Machine Learning Probabilistic Perspective

In this section, by default, all random variables and distributions are considered to be discrete to fit with the Machine Learning aspect, where the input \(x\), predicted output \(y\), and the target value \(\hat y\), are discrete random variables. The involvement of any continuous random variable or distribution will be noted for specific cases.

Maximum Likelihood Estimation


The likelihood function (often simply called the likelihood) describes the joint probability of the observed data as a function of the parameters of the chosen statistical model. The likelihood of parameter \(\theta\) given data \(X\) is \(P(X\mid \ \theta)\), it is also often written as \(L(\theta \mid \ X)\)

Given a sample of \(n\) independent and identically distribution (i.i.d.) random variable \(X_1, \cdots , \ X_n\) from some distribution function \(P(X \mid \ \theta)\). With a specific parameter \(\theta^*\), the likelihood can be calculated by:

\[\begin{equation} \begin{aligned} L(\theta\mid X_1, \cdots, X_n) &= P(X_1,\cdots,X_n\mid \ \theta)\\ &= \prod_{i=1}^nP(X_i\mid \ \theta) \end{aligned} \end{equation}\]
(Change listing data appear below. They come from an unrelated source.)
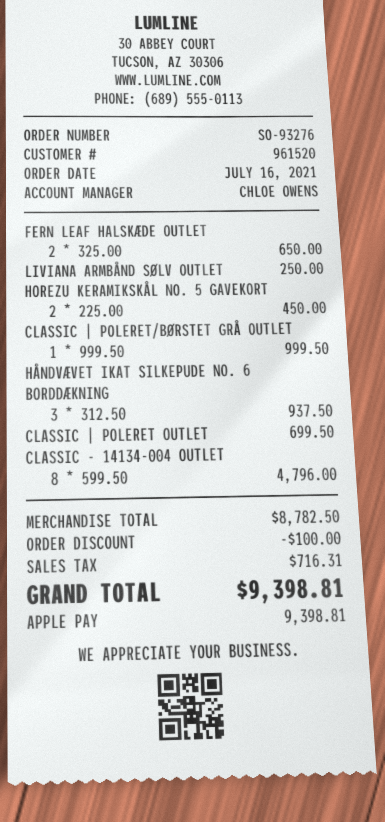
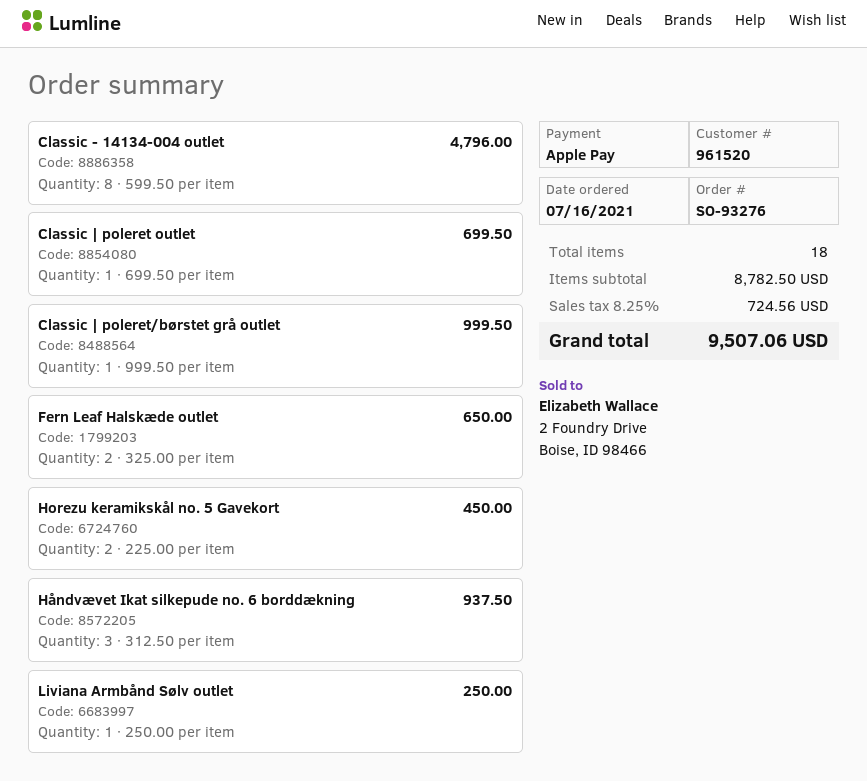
discount: 100.00 -> none
tax: 716.31 -> 724.56
total: 9398.81 -> 9507.06

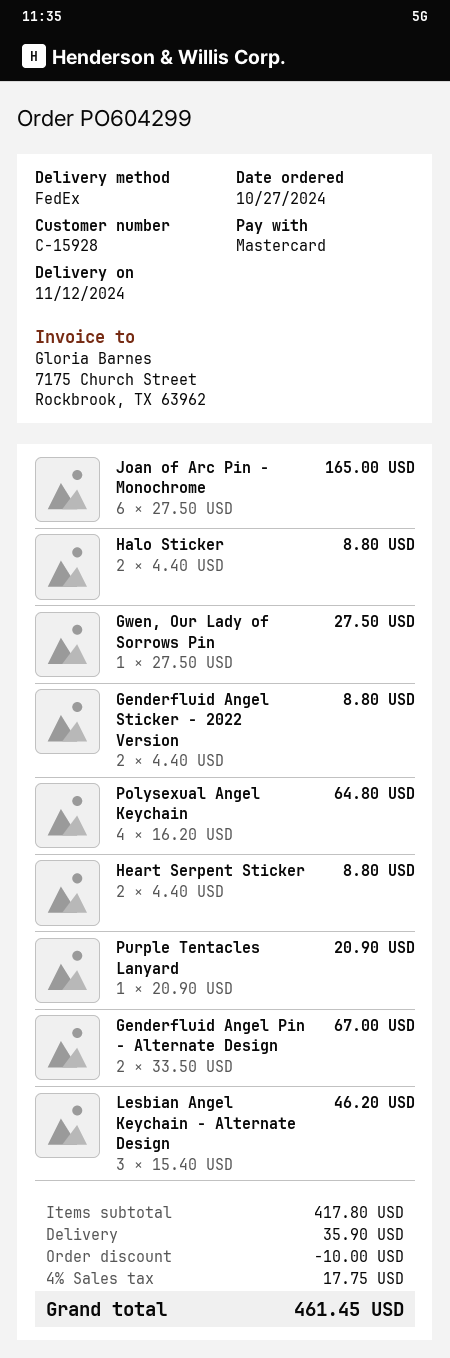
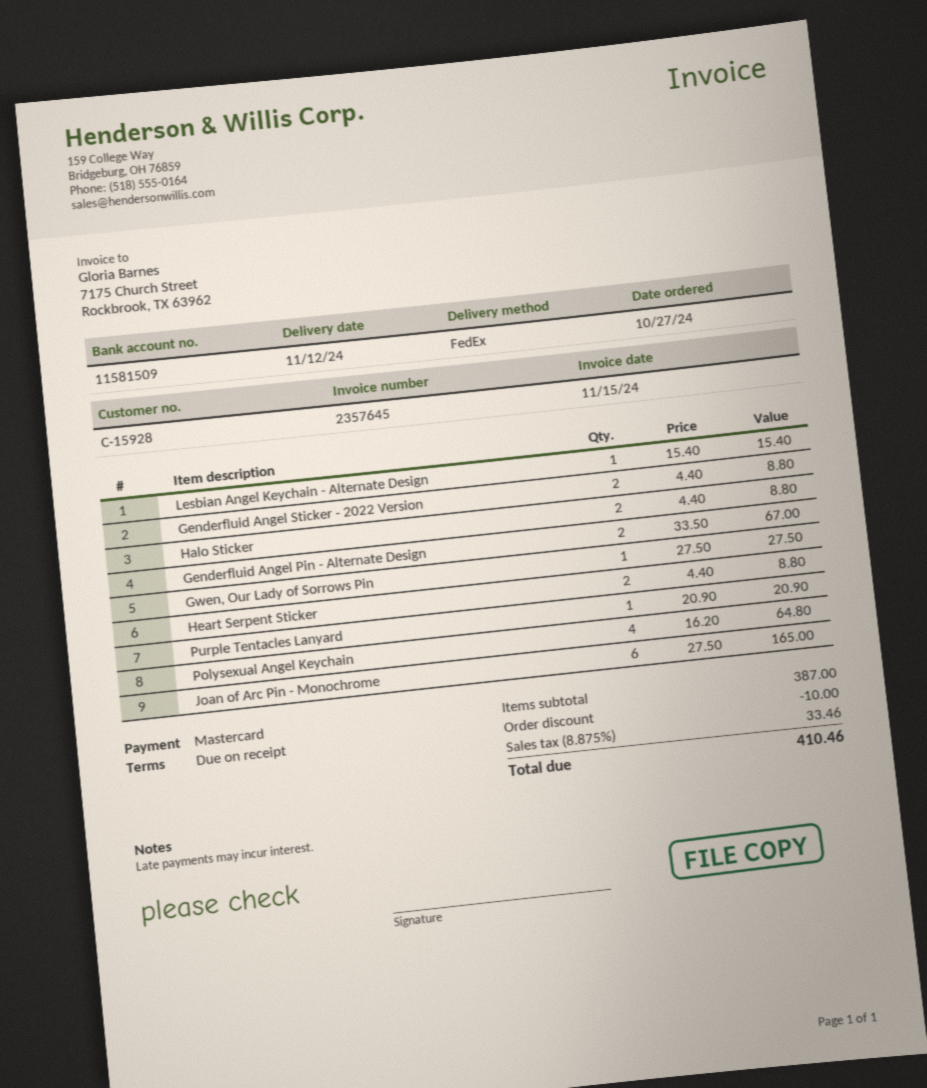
Lesbian Angel Keychain - Alternate Design: 3 x 15.40 = 46.20 -> 1 x 15.40 = 15.40
subtotal: 417.80 -> 387.00
shipping: 35.90 -> none
tax: 4% = 17.75 -> 8.875% = 33.46
total: 461.45 -> 410.46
The likelihood function is differently defined for discrete and continuous probability distributions, including:

General MLE

Given data \(X = \{ x_1, \ x_2, \cdots, \ x_n\}\) with individual \(x_i\) is the independent event data point (\(X\) follows the i.i.d). Assume that \(X\) follows some kind of probability distribution \(p(.\mid \theta)\) with \(\theta\) as the parameter. To find the appropriate \(\theta_*\) value that the distribution can describe best \(X\), we can use Maximum Likelihood Estimation (MLE) to find the value of \(\theta_*\) so the following probability can be maximum:

\[\begin{equation} \begin{aligned} \theta_* &= \underset{\theta}{\argmax}\ p(x_1, \ x_2, \cdots, x_n\mid \theta) \\ &= \underset{\theta}{\argmax}\prod_{i=1}^np(x_i\mid \theta) \end{aligned} \end{equation}\]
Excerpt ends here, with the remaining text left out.